On Thu, Oct 19, 2023 at 05:30:40PM +0200, Mateusz Guzik wrote:
> On Tue, May 23, 2023 at 11:28:38AM +0200, Christian Brauner wrote:
> > On Tue, 09 May 2023 12:56:47 -0400, Kent Overstreet wrote:
> > > Because scalability of the global inode_hash_lock really, really
> > > sucks.
> > >
> > > 32-way concurrent create on a couple of different filesystems
> > > before:
> > >
> > > - 52.13% 0.04% [kernel] [k] ext4_create
> > > - 52.09% ext4_create
> > > - 41.03% __ext4_new_inode
> > > - 29.92% insert_inode_locked
> > > - 25.35% _raw_spin_lock
> > > - do_raw_spin_lock
> > > - 24.97% __pv_queued_spin_lock_slowpath
> > >
> > > [...]
> >
> > This is interesting completely independent of bcachefs so we should give
> > it some testing.
> >
> > I updated a few places that had outdated comments.
> >
> > ---
> >
> > Applied to the vfs.unstable.inode-hash branch of the vfs/vfs.git tree.
> > Patches in the vfs.unstable.inode-hash branch should appear in linux-next soon.
> >
> > Please report any outstanding bugs that were missed during review in a
> > new review to the original patch series allowing us to drop it.
> >
> > It's encouraged to provide Acked-bys and Reviewed-bys even though the
> > patch has now been applied. If possible patch trailers will be updated.
> >
> > tree: https://git.kernel.org/pub/scm/linux/kernel/git/vfs/vfs.git
> > branch: vfs.unstable.inode-hash
> >
> > [22/32] vfs: inode cache conversion to hash-bl
> > https://git.kernel.org/vfs/vfs/c/e3e92d47e6b1
>
> What, if anything, is blocking this?

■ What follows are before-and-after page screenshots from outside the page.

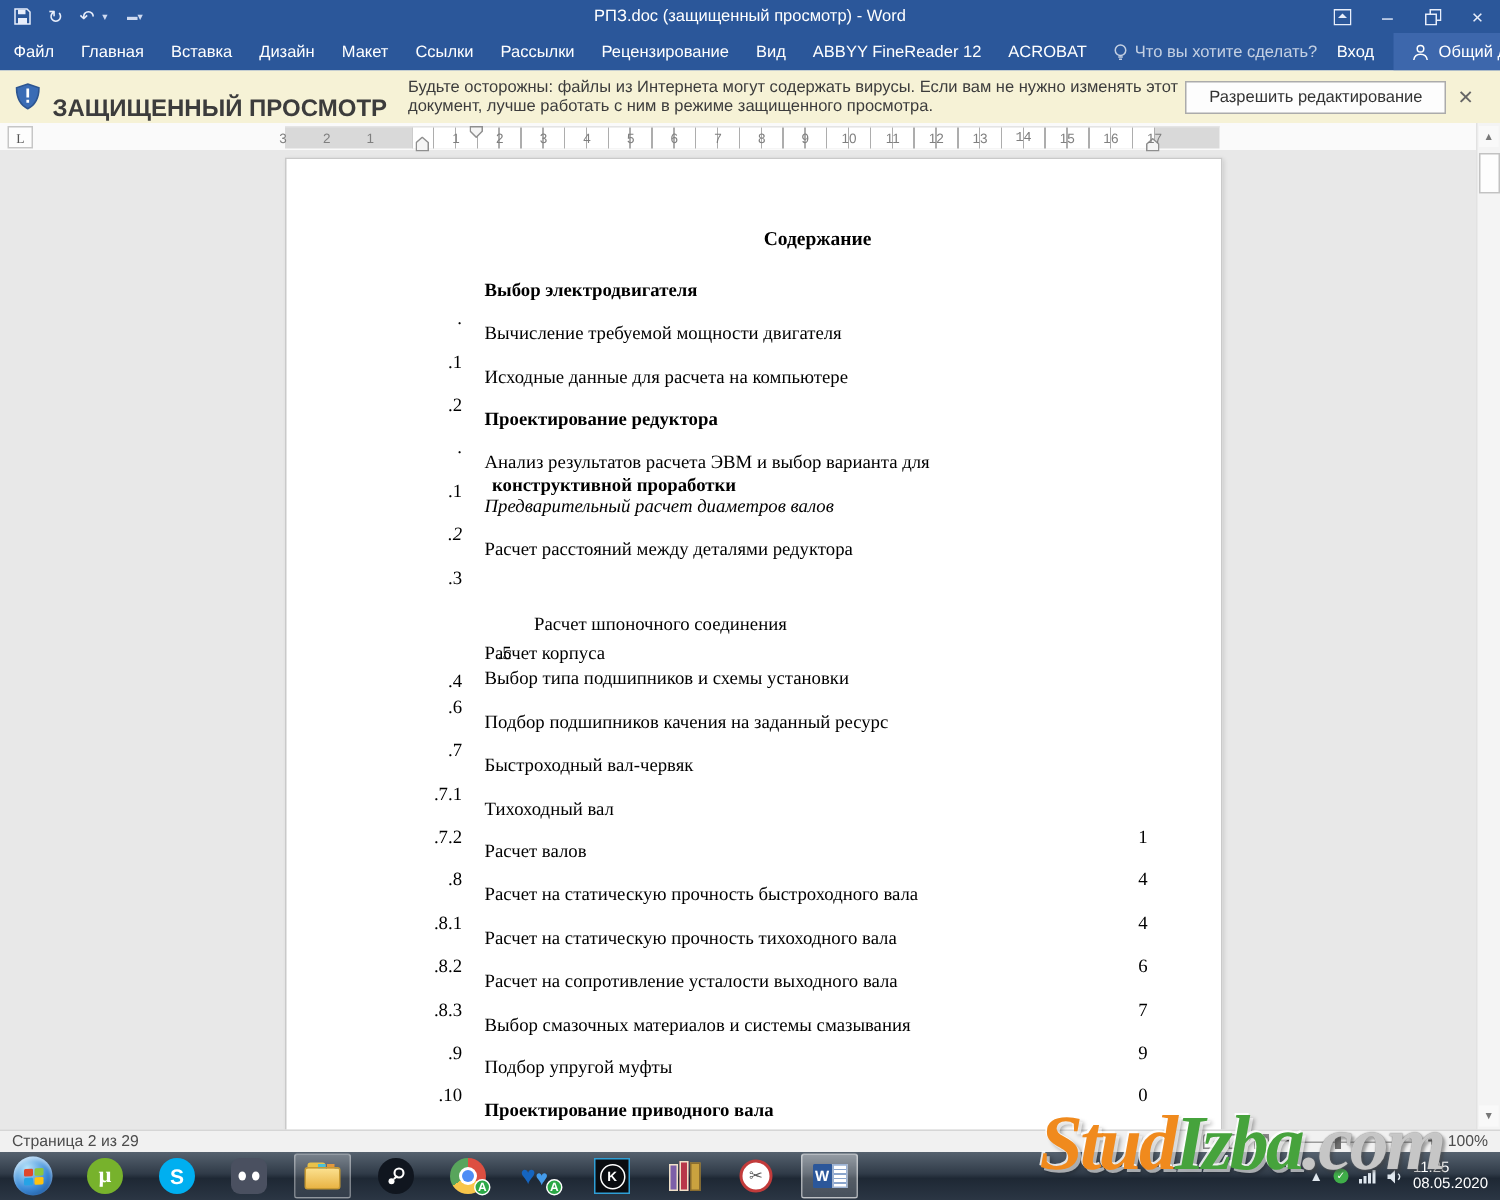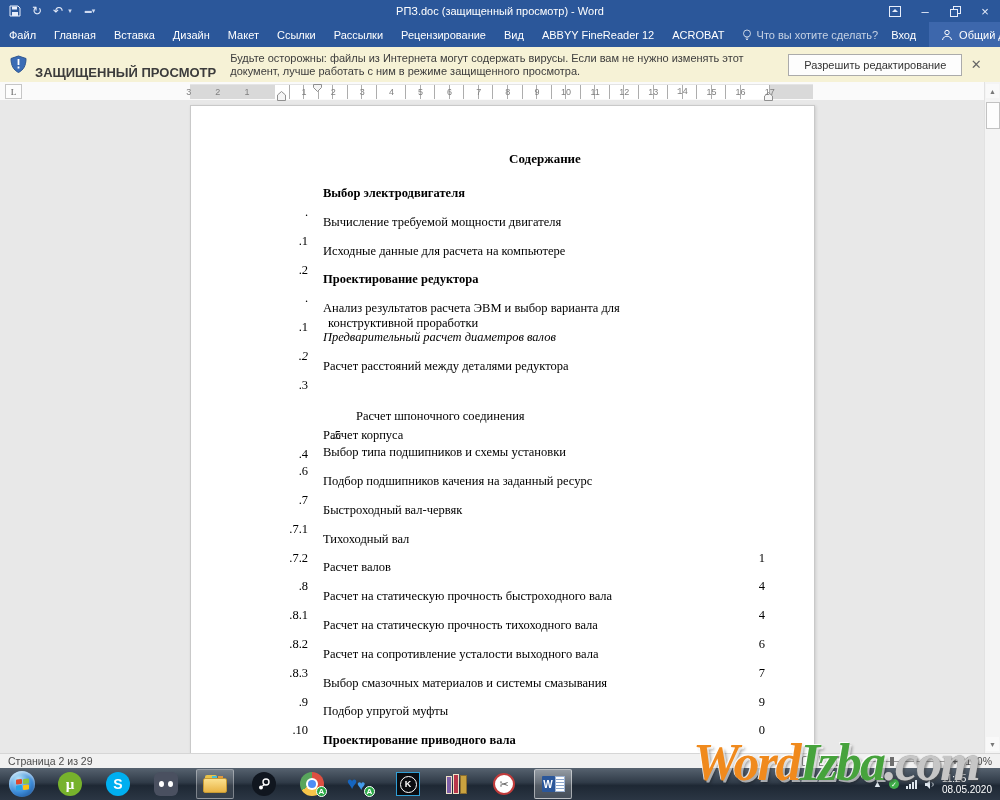--- a/index.html
+++ b/index.html
@@ -18,21 +18,21 @@
   .ribbon-tabs{position:absolute;top:22px;left:0;right:0;height:25px;background:#2b579a;display:flex;
                align-items:center;color:#fff;font-size:11px;z-index:5;}
   .tab{padding:0 9px;height:100%;display:flex;align-items:center;white-space:nowrap;}
   .tellme{display:flex;align-items:center;gap:5px;color:rgba(255,255,255,.72);margin-left:8px;white-space:nowrap;}
   .right-cluster{margin-left:auto;display:flex;align-items:center;height:100%;}
   .signin{padding:0 13px;}
   .share{background:#3d67ac;height:100%;display:flex;align-items:center;gap:6px;padding:0 12px;white-space:nowrap;}
   
   .protected-bar{position:absolute;top:47px;left:0;right:0;height:35px;background:#f6f2d6;display:flex;
                  align-items:center;padding:0 10px;box-sizing:border-box;z-index:5;}
-  .pv-label{font-weight:bold;font-size:13px;color:#3c3c3c;margin:16px 14px 0 8px;white-space:nowrap;}
+  .pv-label{font-weight:bold;font-size:16px;color:#3c3c3c;margin:16px 14px 0 8px;white-space:nowrap;}
   .pv-msg{font-size:11px;color:#3c3c3c;line-height:13px;width:565px;}
   .pv-btn{background:#fdfdfd;border:1px solid #ababab;font-size:11px;color:#333;padding:4px 15px;
           margin-left:auto;white-space:nowrap;font-family:"Liberation Sans",sans-serif;}
   .pv-close{width:28px;text-align:center;color:#666;font-size:13px;}
   
   .ruler-row{position:absolute;top:82px;left:0;right:15px;height:18px;background:#fafafa;z-index:3;}
   .tab-selector{position:absolute;left:5px;top:2px;width:15px;height:13px;background:#fdfdfd;border:1px solid #c6c6c6;
                 font-size:9px;color:#555;display:flex;align-items:center;justify-content:center;font-family:"Liberation Serif",serif;}
   .ruler{position:absolute;left:190px;top:2px;width:623px;height:14px;background:#d9d9d9;border-top:1px solid #e4e4e4;}
   .ruler-white{position:absolute;left:85px;top:0;width:495px;height:14px;background:#fff;
@@ -40,21 +40,21 @@
   .rnum{position:absolute;top:2px;width:20px;margin-left:-10px;text-align:center;font-size:9px;color:#7f7f7f;}
   .marker{position:absolute;}
   
   .doc-area{position:absolute;top:100px;left:0;width:985px;height:706px;background:#e8e8e8;overflow:hidden;z-index:1;}
   .page{position:absolute;left:190px;top:5px;width:623px;height:700px;background:#fff;border:1px solid #c9c9c9;
         box-shadow:1px 1px 3px rgba(0,0,0,.12);}
   .page-content{position:absolute;inset:0;font-family:"Liberation Serif",serif;font-size:12.5px;color:#000;}
   .doc-title{position:absolute;top:45px;left:132px;width:444px;text-align:center;font-weight:bold;font-size:13px;}
   .toc-row{position:absolute;left:0;width:100%;height:29px;}
   .toc-text{position:absolute;left:132px;top:0;white-space:nowrap;line-height:14px;}
-  .toc-line2{position:absolute;left:137px;top:14.5px;white-space:nowrap;line-height:14px;}
+  .toc-line2{position:absolute;left:137px;top:14.5px;white-space:nowrap;line-height:14px;font-weight:bold;}
   .toc-num{position:absolute;left:0;top:19px;width:117px;text-align:right;line-height:14px;}
   .toc-page{position:absolute;left:132px;top:19px;width:442px;text-align:right;line-height:14px;}
   .b{font-weight:bold;}
   
   .scrollbar{position:absolute;top:82px;right:0;width:15px;height:671px;background:#f4f4f4;border-left:1px solid #e2e2e2;z-index:4;}
   .sb-btn{position:absolute;left:1px;width:13px;height:14px;background:#f9f9f9;color:#787878;font-size:7px;
           display:flex;align-items:center;justify-content:center;}
   .sb-thumb{position:absolute;left:1px;top:20px;width:12px;height:25px;background:#fdfdfd;border:1px solid #c2c2c2;}
   
   .status-bar{position:absolute;top:753px;left:0;right:0;height:15px;background:#f1f1f1;border-top:1px solid #d6d6d6;
@@ -439,14 +439,14 @@
         </svg>
     </span>
     <div class="clock">
       <div>11:25</div>
       <div>08.05.2020</div>
     </div>
   </div>
 </div>
 
 <div class="watermark">
-  <span class="wm-orange">Word</span><span class="wm-green">Izba</span><span class="wm-gray">.com</span>
+  <span class="wm-orange">Stud</span><span class="wm-green">Izba</span><span class="wm-gray">.com</span>
 </div>
 
 </body></html>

It is over 5 months now, I don't
> see it in master nor -next.
>
> To be clear there is no urgency as far as I'm concerned, but I did run
> into something which is primarily bottlenecked by inode hash lock and
> looks like the above should sort it out.
>
> Looks like the patch was simply forgotten.
>
> tl;dr can this land in -next please

In case you can't be arsed, here is something funny which may convince
you to expedite. ;)

I did some benching by running 20 processes in parallel, each doing stat
on a tree of 1 million files (one tree per proc, 1000 dirs x 1000 files,
so 20 mln inodes in total). Box had 24 cores and 24G RAM.

Best times:
Linux: 7.60s user 1306.90s system 1863% cpu 1:10.55 total
FreeBSD: 3.49s user 345.12s system 1983% cpu 17.573 total
OpenBSD: 5.01s user 6463.66s system 2000% cpu 5:23.42 total
DragonflyBSD: 11.73s user 1316.76s system 1023% cpu 2:09.78 total
OmniosCE: 9.17s user 516.53s system 1550% cpu 33.905 total

NetBSD failed to complete the run, OOM-killing workers:
http://mail-index.netbsd.org/tech-kern/2023/10/19/msg029242.html
OpenBSD is shafted by a big kernel lock, so no surprise it takes a long
time.

So what I find funny is that Linux needed more time than OmniosCE (an
Illumos variant, fork of Solaris).

It also needed more time than FreeBSD, which is not necessarily funny
but not that great either.

All systems were mostly busy contending on locks and in particular Linux
was almost exclusively busy waiting on inode hash lock.